Alors que le décret d’autorisation de la construction de l’EPR est actuellement sur
les bureaux des ministres de l’Economie, de l’Industrie et de l’Ecologie, Greenpeace
demande solennellement au gouvernement de ne pas le signer. « La signature d’un tel
décret dans la précipitation électorale, sur un projet contesté par une grande
majorité de citoyens et remis en cause par la plupart des candidats à la
présidentielle ne serait pas seulement un déni de démocratie. Ce projet dangereux et
inutile détourne la France des priorités énergétiques à mettre en place en urgence.
En accaparant tous les investissements publics et en augmentant une production
nucléaire déjà excédentaire de près de 20%, l’EPR est un véritable verrou qu’il faut
casser pour permettre à une politique énergétique alternative de voir le jour, basée
sur la sobriété et l’efficacité énergétique, le développement des énergies
renouvelables et permettant la création de centaines de milliers d’emplois » déclare
Yannic!
k Rousselet, chargé de campagne nucléaire. L’avenir énergétique de la France mérite
mieux qu’un débat tronqué et qu’une politique du fait accompli. »

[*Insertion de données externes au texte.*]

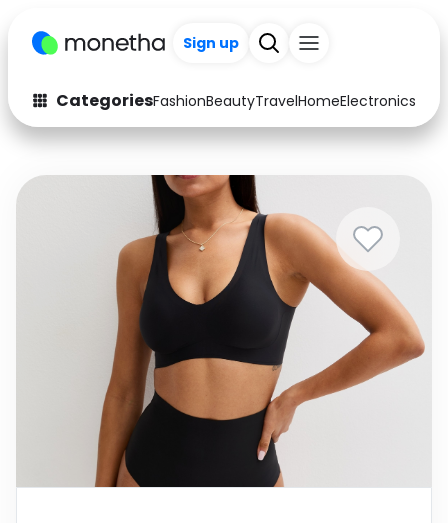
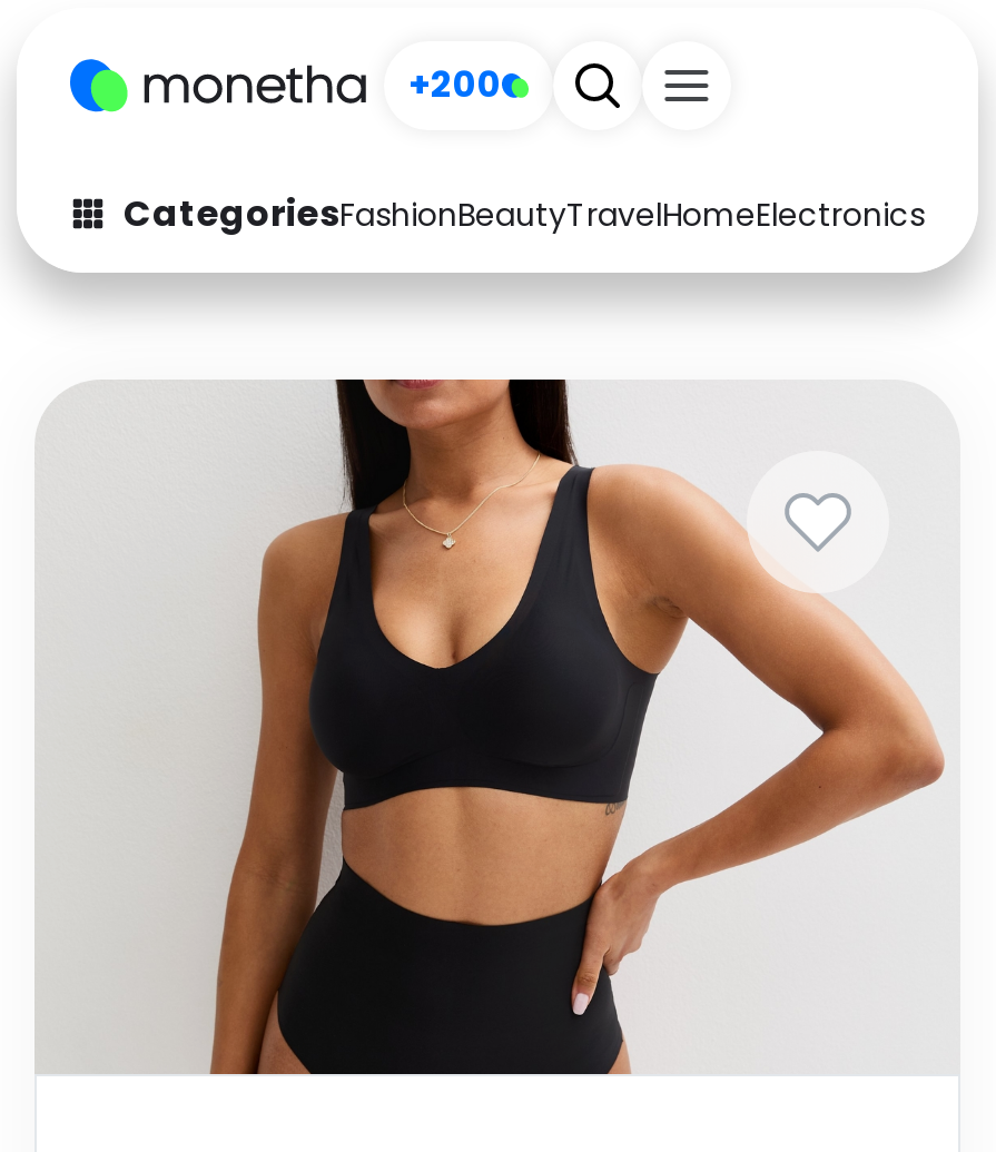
[183,33,239,53] Sign up -> [408,59,502,110] +200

Il y a quelques semaines, Greenpeace a publié une étude (1) analysant le danger lié
à l’EPR. Etant le plus puissant des réacteurs au monde (1600 MW), il concentrera
plus de radioactivité que ces prédécesseurs. De plus, l’utilisation prévue d’un
combustible spécifique à base de plutonium (le MOX), au lieu du combustible
classique à base d’uranium, renforcera la radioactivité et la toxicité des rejets
éventuels. « En d’autres termes, l’EPR ne sera pas le réacteur le plus sûr du monde
comme le scandent Areva et eDF mais le plus dangereux ! » explique Frédéric
Marillier, chargé de campagne nucléaire à Greenpeace France,.

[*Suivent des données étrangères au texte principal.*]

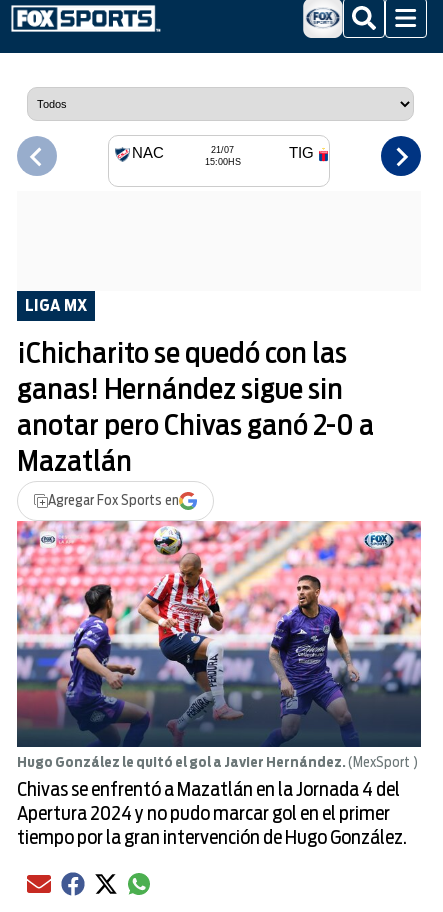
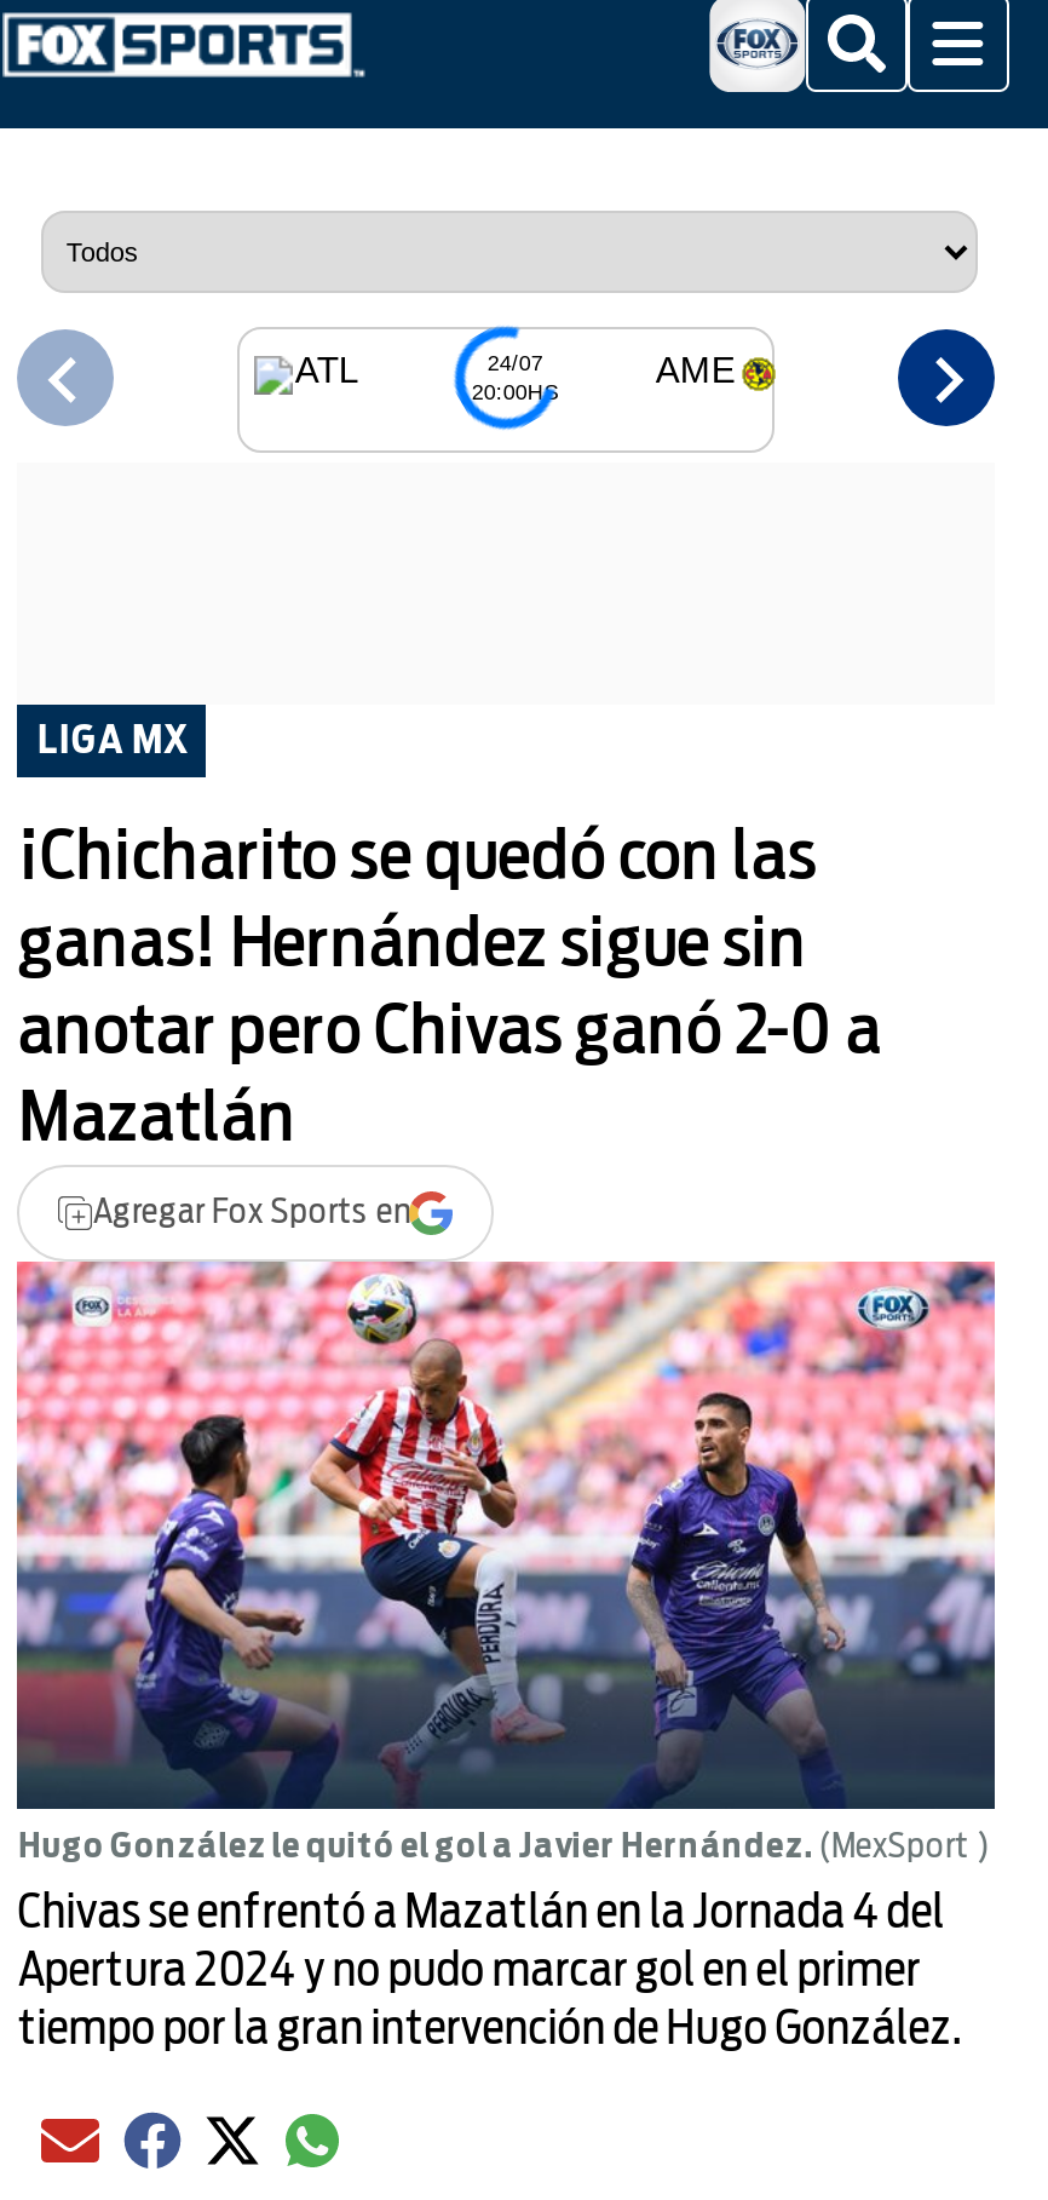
[132,144,241,166] NAC | 21/07 | 15:00HS -> [295,349,559,403] ATL | 24/07 | 20:00HS
[289,144,314,161] TIG -> [656,349,736,390] AME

Par ailleurs l’étude montre qu’en cas d’accident sur l’EPR qui devrait être implanté
à Flamanville en Normandie, les conséquences seraient dramatiques sur
l’environnement et les populations avec notamment des centaines de victimes dès les
premiers jours et plus de 30 000 à long terme, 3 millions de personnes à évacuées et
d’autres à confiner.

Notes :
(1) John Large, Evaluation des conséquences radiologiques de rejets accidentels du
réacteur EPR proposé en France (et de certains réacteurs existants), Février 2007
[synthèse en francais]

(2) 78 % des Français estiment qu’il faut en priorité développer les énergies
renouvelables pour qu’elles deviennent la source principale d’énergie et seuls 19 %
défendent le maintien du nucléaire – Sondage Louis Harris pour 20 Minutes et RMC,
février 2007. D’autre part, 56 % des Français pensent qu’il est facile de remplacer
le nucléaire par le développement des énergies renouvelables et des é
conomies
d’énergie (37 % pensent le contraire) - Eurobaromètre, février 2007.